[Version comparison data]
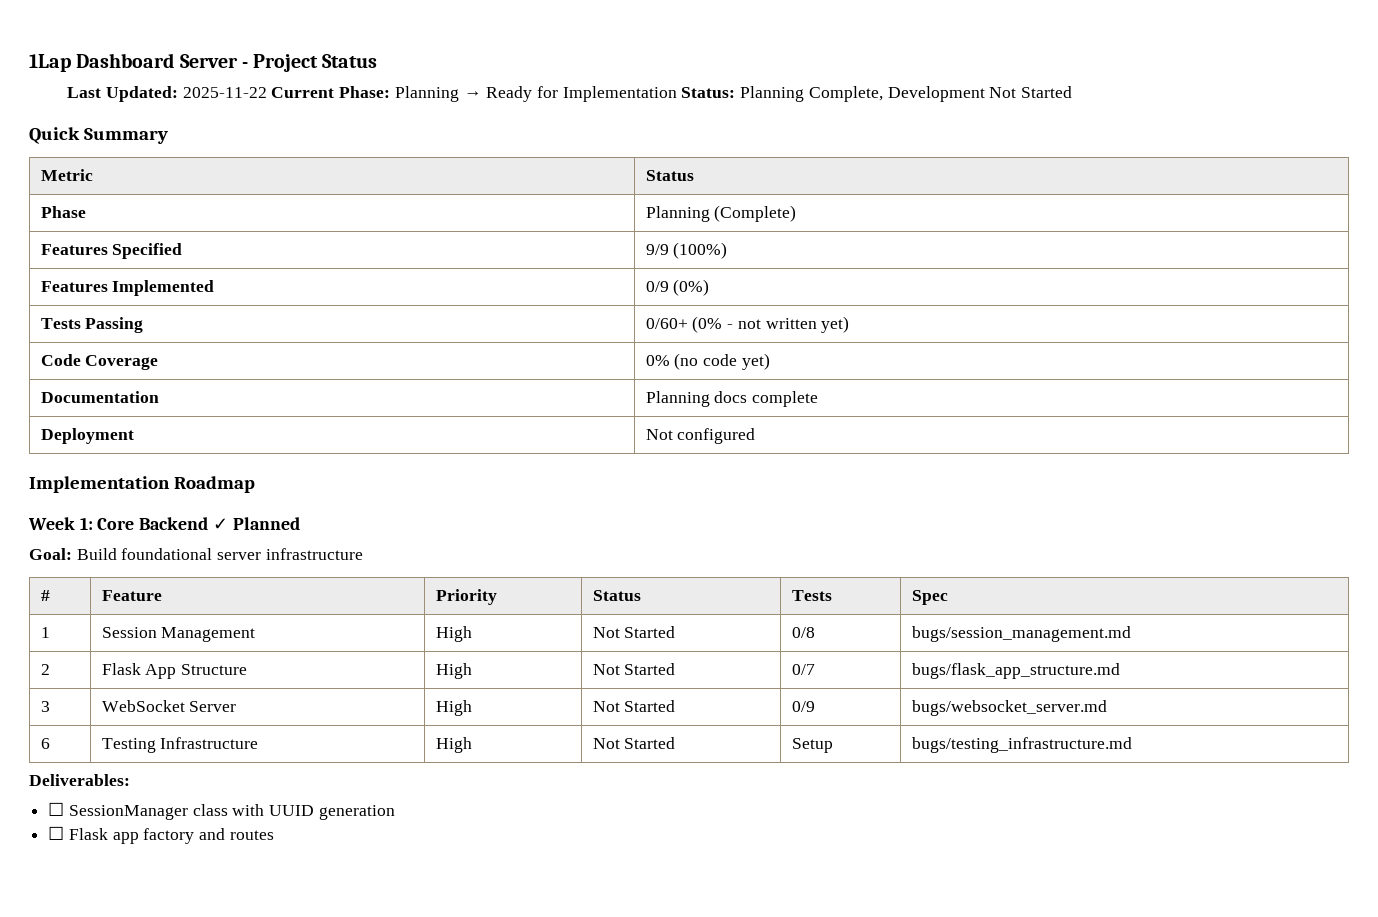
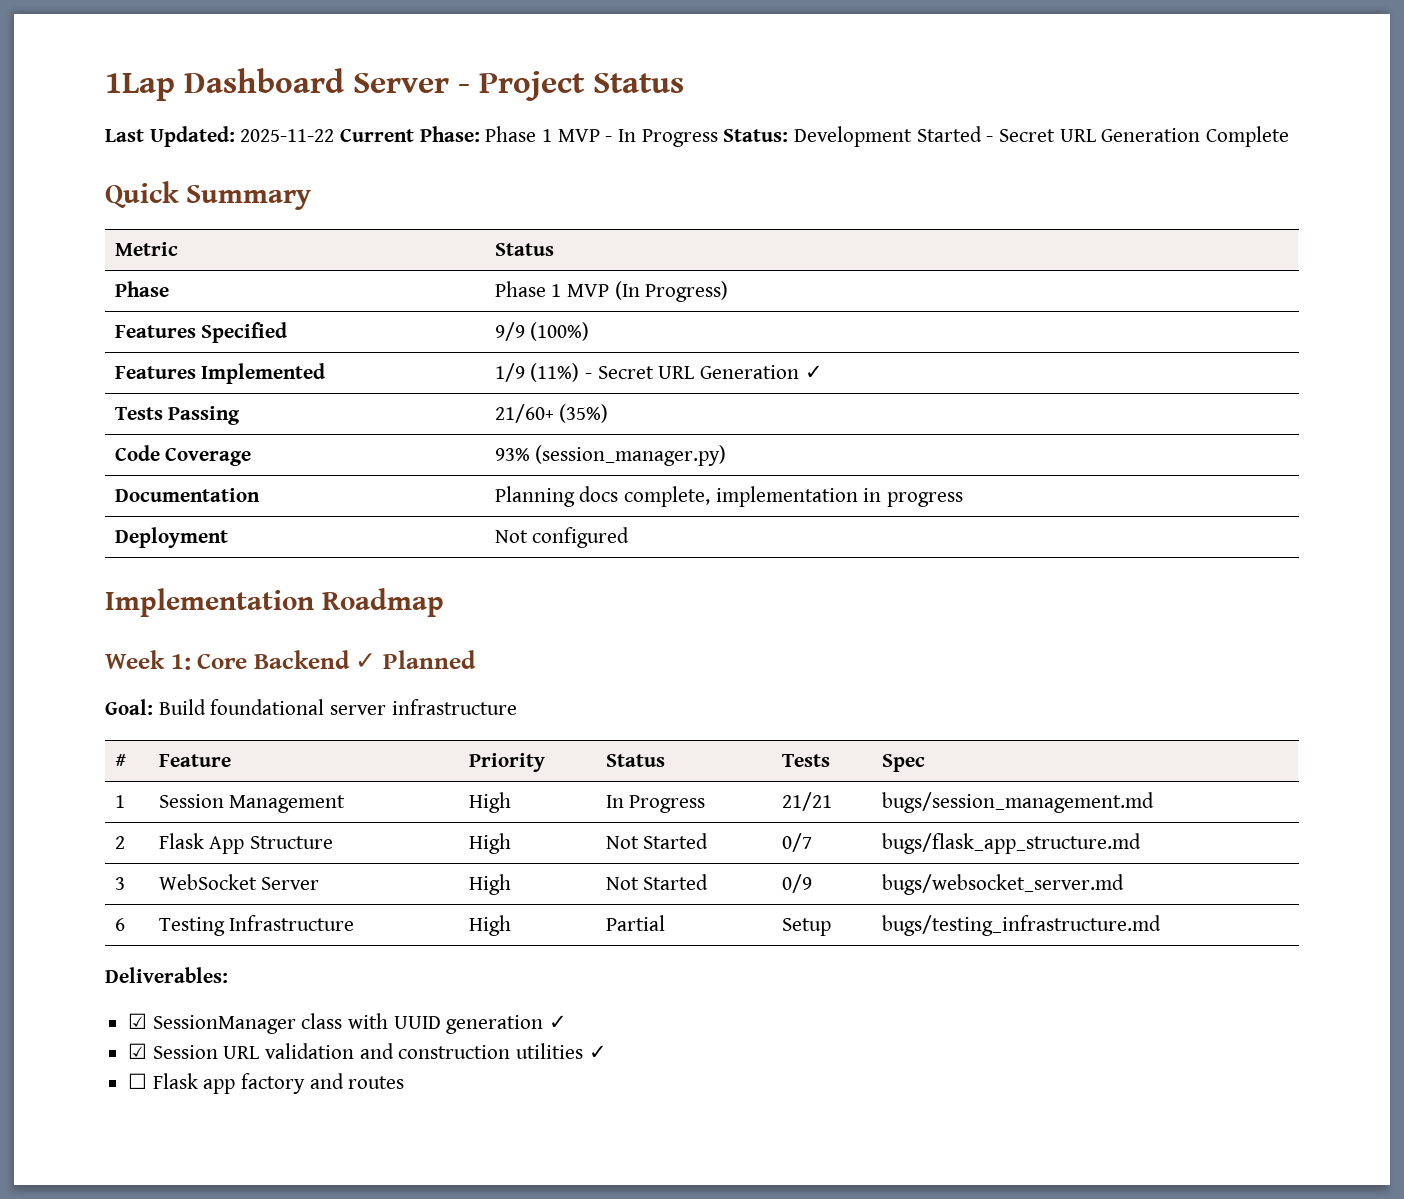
- Last Updated: 2025-11-22 Current Phase: Planning → Ready for Implementation Status: Planning Complete, Development Not Started
+ Last Updated: 2025-11-22 Current Phase: Phase 1 MVP - In Progress Status: Development Started - Secret URL Generation Complete
- Phase | Planning (Complete)
+ Phase | Phase 1 MVP (In Progress)
- Features Implemented | 0/9 (0%)
- Tests Passing | 0/60+ (0% - not written yet)
- Code Coverage | 0% (no code yet)
+ Features Implemented | 1/9 (11%) - Secret URL Generation ✓
+ Tests Passing | 21/60+ (35%)
+ Code Coverage | 93% (session_manager.py)
- Documentation | Planning docs complete
+ Documentation | Planning docs complete, implementation in progress
- 1 | Session Management | High | Not Started | 0/8 | bugs/session_management.md
+ 1 | Session Management | High | In Progress | 21/21 | bugs/session_management.md
- 6 | Testing Infrastructure | High | Not Started | Setup | bugs/testing_infrastructure.md
+ 6 | Testing Infrastructure | High | Partial | Setup | bugs/testing_infrastructure.md
- ☐ SessionManager class with UUID generation
+ ☑ SessionManager class with UUID generation ✓
+ ☑ Session URL validation and construction utilities ✓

Work to be completed:
Write out the records word for word. Pictures stay out.

Output:
- Last Updated: 2025-11-22 Current Phase: Planning → Ready for Implementation Status: Planning Complete, Development Not Started
+ Last Updated: 2025-11-22 Current Phase: Phase 1 MVP - In Progress Status: Development Started - Secret URL Generation Complete
- Phase | Planning (Complete)
+ Phase | Phase 1 MVP (In Progress)
- Features Implemented | 0/9 (0%)
- Tests Passing | 0/60+ (0% - not written yet)
- Code Coverage | 0% (no code yet)
+ Features Implemented | 1/9 (11%) - Secret URL Generation ✓
+ Tests Passing | 21/60+ (35%)
+ Code Coverage | 93% (session_manager.py)
- Documentation | Planning docs complete
+ Documentation | Planning docs complete, implementation in progress
- 1 | Session Management | High | Not Started | 0/8 | bugs/session_management.md
+ 1 | Session Management | High | In Progress | 21/21 | bugs/session_management.md
- 6 | Testing Infrastructure | High | Not Started | Setup | bugs/testing_infrastructure.md
+ 6 | Testing Infrastructure | High | Partial | Setup | bugs/testing_infrastructure.md
- ☐ SessionManager class with UUID generation
+ ☑ SessionManager class with UUID generation ✓
+ ☑ Session URL validation and construction utilities ✓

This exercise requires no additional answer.